Chelsea’s new owners are open to keeping Marina Granovskaia after buying the club from Roman Abramovich, according to reports.
Abramovich has confirmed that he wants to sell Chelsea and has claimed that the decision ‘is in best interest of the club’.
The Russian billionaire has faced multiple calls to be sanctioned by the UK Government for his alleged ties with Vladimir Putin, something which he has consistently denied.
Granovskaia, meanwhile, has been a key figurehead at Chelsea for over a decade and oversees how the football side of the club operates, including player contracts, managerial appointments and dismissals, and transfers.
According to The Telegraph, Granovskaia, who has been described as ‘the most powerful woman in football’ is the only person at Chelsea who has regular contact with Abramovich.
And the report claims that those interested in buying Chelsea are open to the prospect of keeping Granovskaia in her current position, given her strong reputation in football.
However, The Telegraph report that Granovskaia would need to cut her professional ties with Abramovich in order to do so. According to Chelsea, she has ‘worked closely’ as a ‘senior adviser’ to Abramovich for 18 years.
According to Swiss newspaper Blick, a Swiss-American consortium is leading the race to buy Chelsea from Abramovich.
The group, which is spearheaded by Swiss billionaire Hansjorg Wyss and US tycoon Todd Boehly, who owns parts of the Los Angeles Dodgers and Los Angeles Lakers, are even hopeful that a provisional agreement can be reached as early as Monday.
Abramovich has already announced that he will write off the £1.5 billion he is owed by Chelsea, but it’s understood that the Russian is looking for a £3bn fee for the club.
However, investors are wary of meeting that valuation primarily due to the estimated £2.2bn it would cost to redevelop Stamford Bridge.

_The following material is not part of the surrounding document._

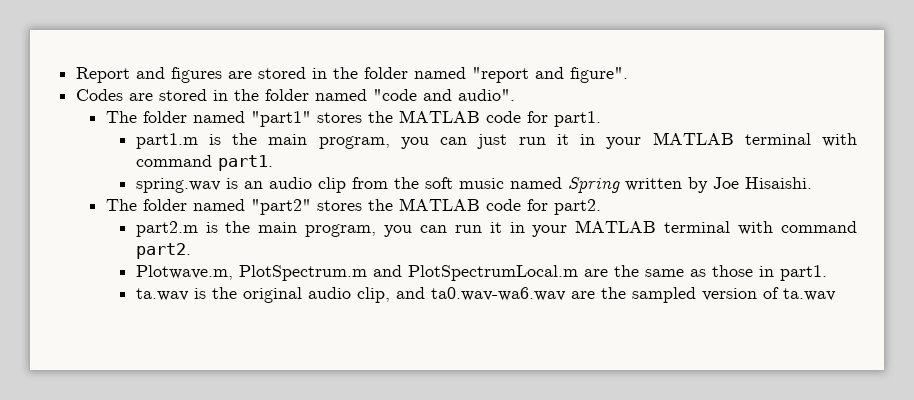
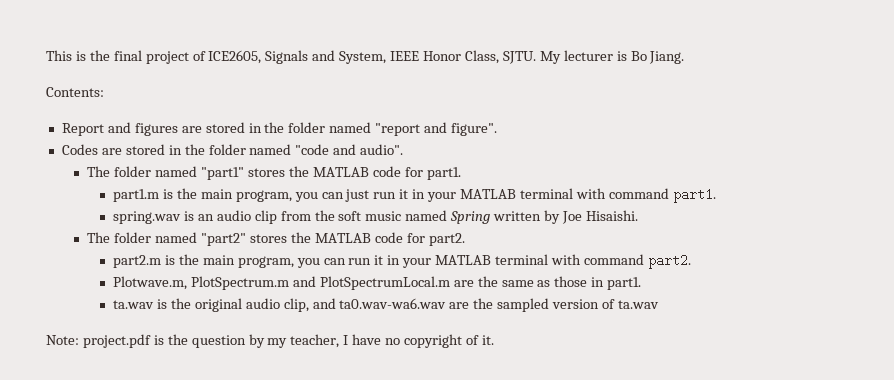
(76, 75) none -> [46,50,685,64] [46,87,104,97] This is the final project of ICE2605, Signals and System, IEEE Honor Class, SJTU. My lecturer is Bo Jiang. // Contents: //
(836, 294) none -> [46,334,494,348] // Note: project.pdf is the question by my teacher, I have no copyright of it.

Speaking on Thursday, Premier League chief executive Richard Masters suggested that Abramovich could conceivably sell Chelsea before their next Premier League home game against Newcastle United on March 13.
‘I think the quickest one we have ever done is 10 days but that’s not to say that record cannot be beaten,’ Masters said at the Financial Times Business of Football Summit on Thursday.
‘Normally it will take a number of weeks but that will depend on the complexity of the deal really and the number of potential owners.
‘Provided that the information is easily digestible, easily understandable and gives us the right answers, it can be done relatively quickly.’